● **EXERCISE DETAILS**
Select the lines below containing the word "margin".
_____
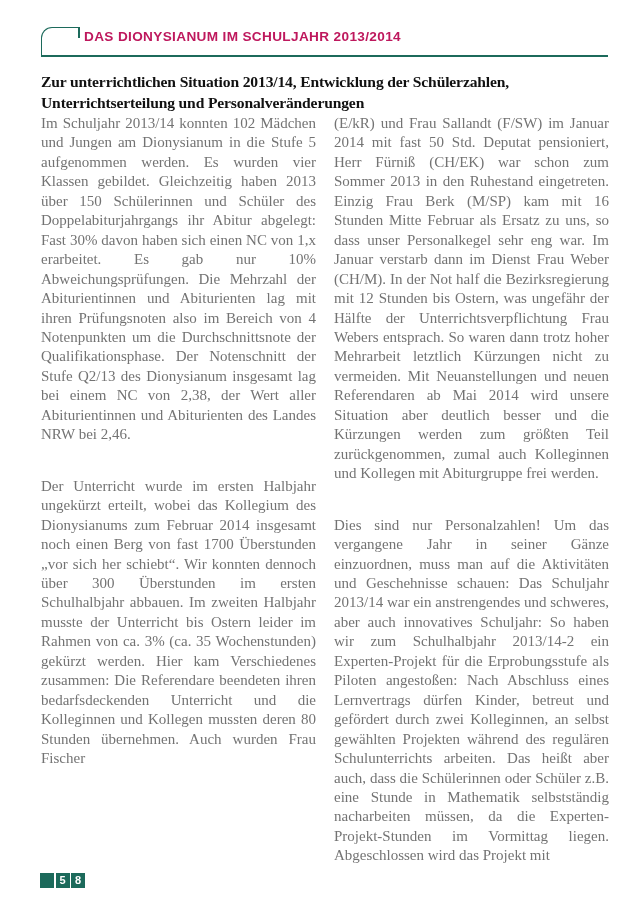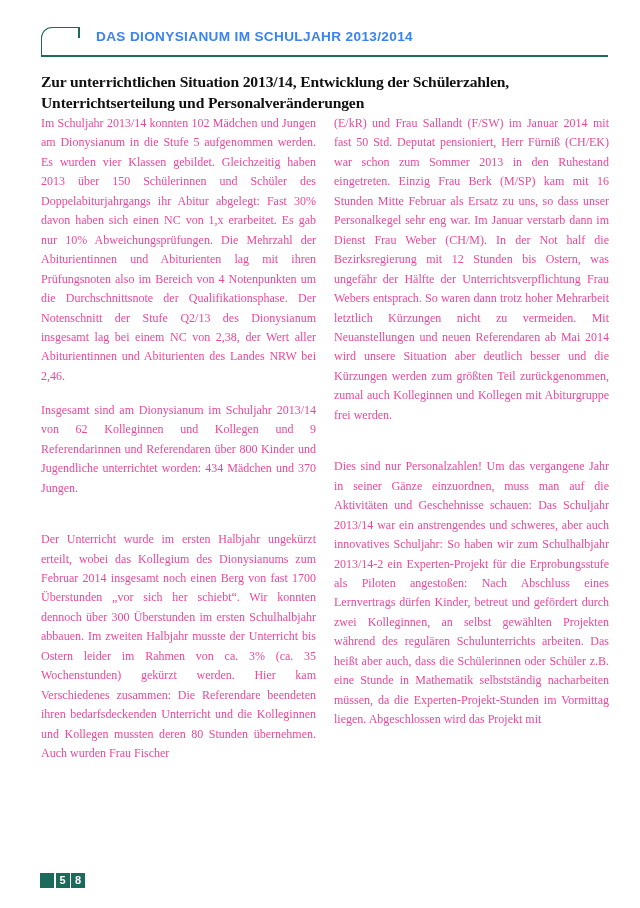--- a/index.html
+++ b/index.html
@@ -45,27 +45,27 @@
   .runhead-mark-tick {
     position: absolute;
     left: 38px;
     top: 3px;
     width: 1.6px;
     height: 11px;
     background: #1c6a5b;
   }
   .runhead-title {
     position: absolute;
-    left: 56px;
+    left: 44px;
     top: 5px;
     font-family: "Liberation Sans", "DejaVu Sans", sans-serif;
     font-weight: bold;
     font-size: 13.6px;
     letter-spacing: 0.35px;
-    color: #3b82f6;
+    color: #be185d;
     white-space: nowrap;
   }
   .runhead-rule {
     position: absolute;
     left: 1px;
     top: 31px;
     width: 567px;
     height: 1.6px;
     background: #1c6a5b;
   }
@@ -94,26 +94,26 @@
     height: 748px;
     display: flex;
     gap: 18px;
   }
   .col {
     width: 275px;
     flex: 0 0 275px;
   }
   .col p {
     margin: 0 0 14.5px 0;
-    font-size: 12px;
+    font-size: 15px;
     line-height: 19.45px;
     text-align: justify;
     text-justify: inter-word;
     hyphens: manual;
-    color: #ec4899;
+    color: #737373;
   }
   .col p:last-child {
     margin-bottom: 0;
     margin-top: 32px;
   }
 
   
   .folio {
     position: absolute;
     left: 40px;
@@ -152,21 +152,20 @@
     <div class="runhead-title">DAS DIONYSIANUM IM SCHULJAHR 2013/2014</div>
     <div class="runhead-rule"></div>
   </div>
 
   <h1 class="article-title">Zur unterrichtlichen Situation 2013/14, Entwicklung der Schülerzahlen, Unterrichtserteilung und Personalveränderungen</h1>
 
   <div class="columns">
 
     <div class="col">
       <p>Im Schuljahr 2013/14 konnten 102 Mädchen und Jungen am Dionysianum in die Stufe 5 aufgenommen werden. Es wurden vier Klassen gebildet. Gleichzeitig haben 2013 über 150 Schülerinnen und Schüler des Doppelabiturjahrgangs ihr Abitur abgelegt: Fast 30% davon haben sich einen NC von 1,x erarbeitet. Es gab nur 10% Abweichungsprüfungen. Die Mehrzahl der Abiturientinnen und Abiturienten lag mit ihren Prüfungsnoten also im Bereich von 4 Notenpunkten um die Durchschnittsnote der Qualifikationsphase. Der Notenschnitt der Stufe Q2/13 des Dionysianum insgesamt lag bei einem NC von 2,38, der Wert aller Abiturientinnen und Abiturienten des Landes NRW bei 2,46.</p>
-      <p>Insgesamt sind am Dionysianum im Schuljahr 2013/14 von 62 Kolleginnen und Kollegen und 9 Referendarinnen und Referendaren über 800 Kinder und Jugendliche unterrichtet worden: 434 Mädchen und 370 Jungen.</p>
       <p>Der Unterricht wurde im ersten Halbjahr ungekürzt erteilt, wobei das Kollegium des Dionysianums zum Februar 2014 insgesamt noch einen Berg von fast 1700 Überstunden „vor sich her schiebt“. Wir konnten dennoch über 300 Überstunden im ersten Schulhalbjahr abbauen. Im zweiten Halbjahr musste der Unterricht bis Ostern leider im Rahmen von ca. 3% (ca. 35 Wochenstunden) gekürzt werden. Hier kam Verschiedenes zusammen: Die Referendare beendeten ihren bedarfsdeckenden Unterricht und die Kolleginnen und Kollegen mussten deren 80 Stunden übernehmen. Auch wurden Frau Fischer</p>
     </div>
 
     <div class="col">
       <p>(E/kR) und Frau Sallandt (F/SW) im Januar 2014 mit fast 50 Std. Deputat pensioniert, Herr Fürniß (CH/EK) war schon zum Sommer 2013 in den Ruhestand eingetreten. Einzig Frau Berk (M/SP) kam mit 16 Stunden Mitte Februar als Ersatz zu uns, so dass unser Personalkegel sehr eng war. Im Januar verstarb dann im Dienst Frau Weber (CH/M). In der Not half die Bezirksregierung mit 12 Stunden bis Ostern, was ungefähr der Hälfte der Unterrichtsverpflichtung Frau Webers entsprach. So waren dann trotz hoher Mehrarbeit letztlich Kürzungen nicht zu vermeiden. Mit Neuanstellungen und neuen Referendaren ab Mai 2014 wird unsere Situation aber deutlich besser und die Kürzungen werden zum größten Teil zurückgenommen, zumal auch Kolleginnen und Kollegen mit Abiturgruppe frei werden.</p>
       <p>Dies sind nur Personalzahlen! Um das vergangene Jahr in seiner Gänze einzuordnen, muss man auf die Aktivitäten und Geschehnisse schauen: Das Schuljahr 2013/14 war ein anstrengendes und schweres, aber auch innovatives Schuljahr: So haben wir zum Schulhalbjahr 2013/14-2 ein Experten-Projekt für die Erprobungsstufe als Piloten angestoßen: Nach Abschluss eines Lernvertrags dürfen Kinder, betreut und gefördert durch zwei Kolleginnen, an selbst gewählten Projekten während des regulären Schulunterrichts arbeiten. Das heißt aber auch, dass die Schülerinnen oder Schüler z.B. eine Stunde in Mathematik selbstständig nacharbeiten müssen, da die Experten-Projekt-Stunden im Vormittag liegen. Abgeschlossen wird das Projekt mit</p>
     </div>
 
   </div>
_____
● **RESPONSE**
     margin: 0 0 14.5px 0;
     margin-bottom: 0;
     margin-top: 32px;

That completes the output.